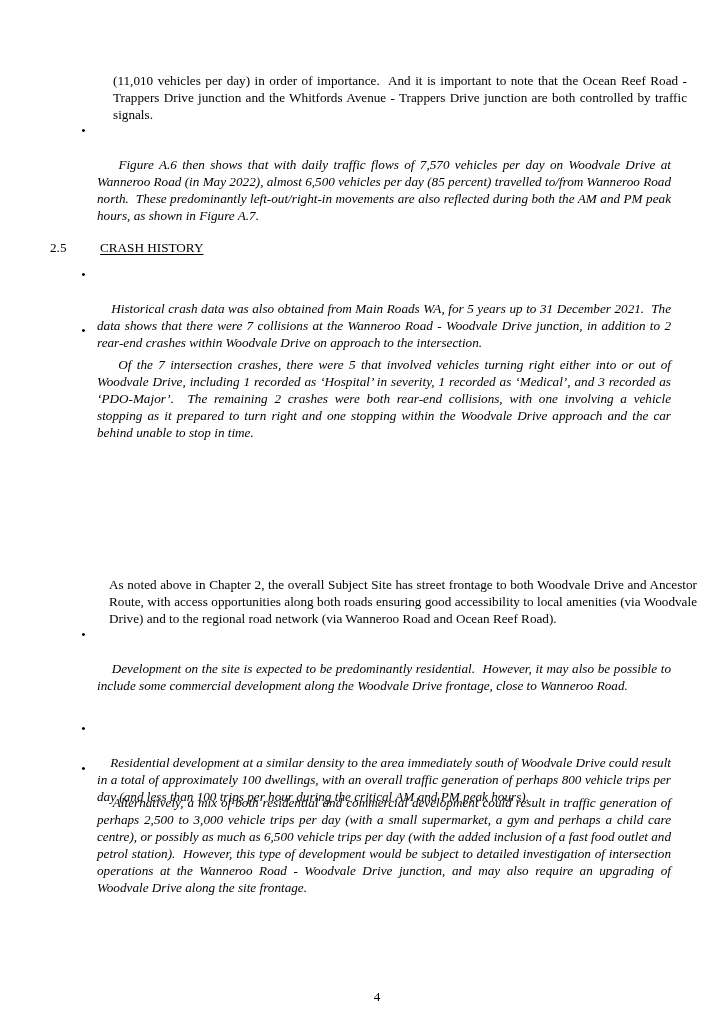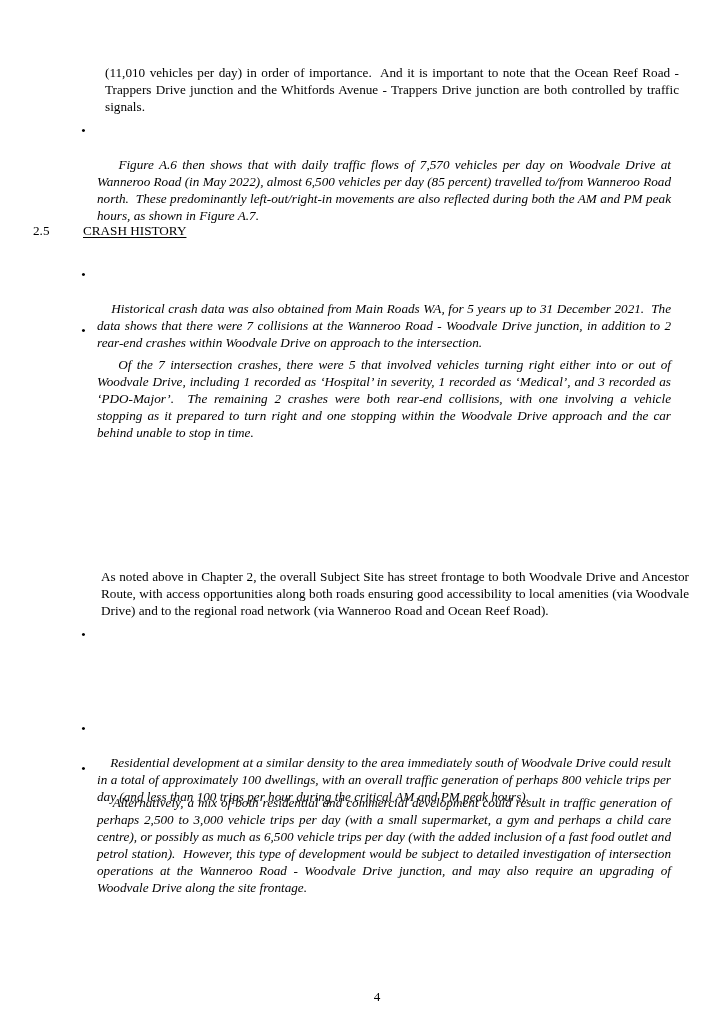--- a/index.html
+++ b/index.html
@@ -20,7 +20,7 @@
   }
   .para {
     position: absolute;
-    margin: 8px;
+    margin: 16px;
     text-align: justify;
     white-space: pre-wrap;
   }

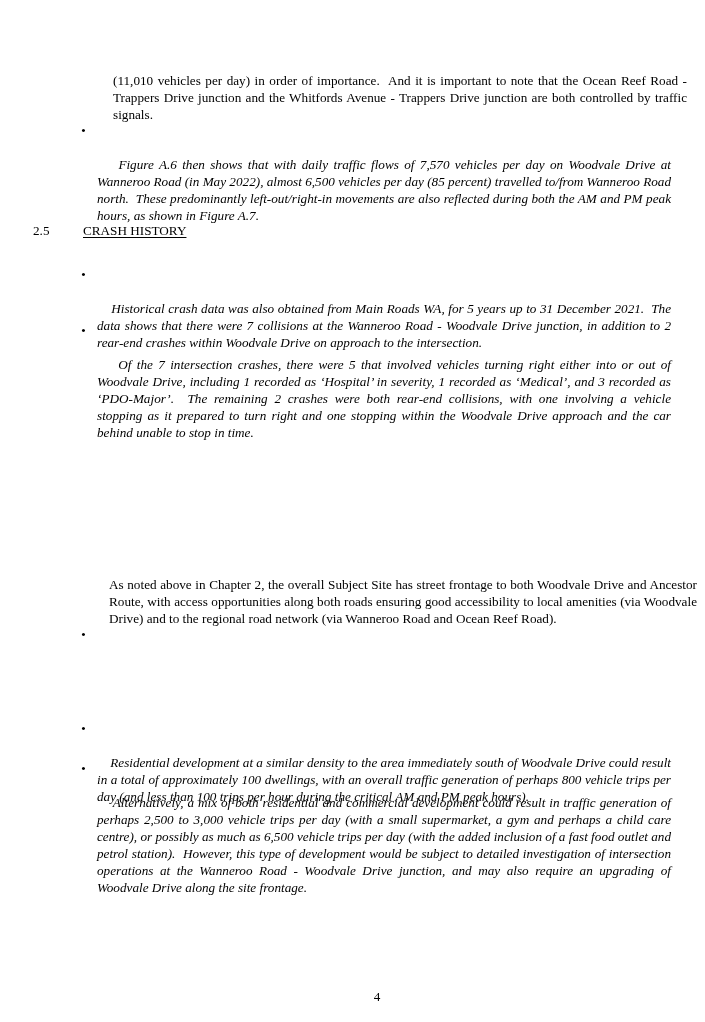--- a/index.html
+++ b/index.html
@@ -57,7 +57,7 @@
     position: absolute;
     left: 33px;
     width: 638px;
-    margin: 0;
+    margin: 17px;
     font-size: 13.2px;
     line-height: 17px;
     font-weight: normal;

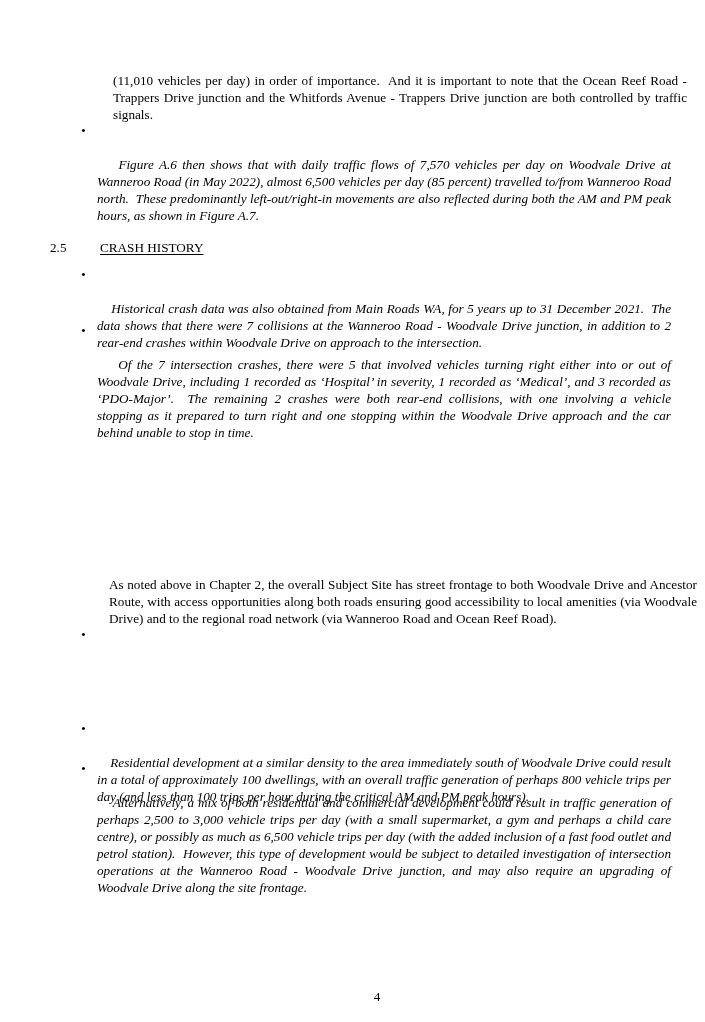--- a/index.html
+++ b/index.html
@@ -112,6 +112,7 @@
 
   <div class="bullet-item" style="top:626px">
     <span class="bullet-dot"></span>
+    <span>Development on the site is expected to be predominantly residential.  However, it may also be possible to include some commercial development along the Woodvale Drive frontage, close to Wanneroo Road.</span>
   </div>
 
   <div class="bullet-item" style="top:720px">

....................

▸ **AIM OF THE TASK**
Among the entries above, how many lines include "span"? State the number and nothing else.

▸ **RESPONSE FOR THIS EXERCISE**
2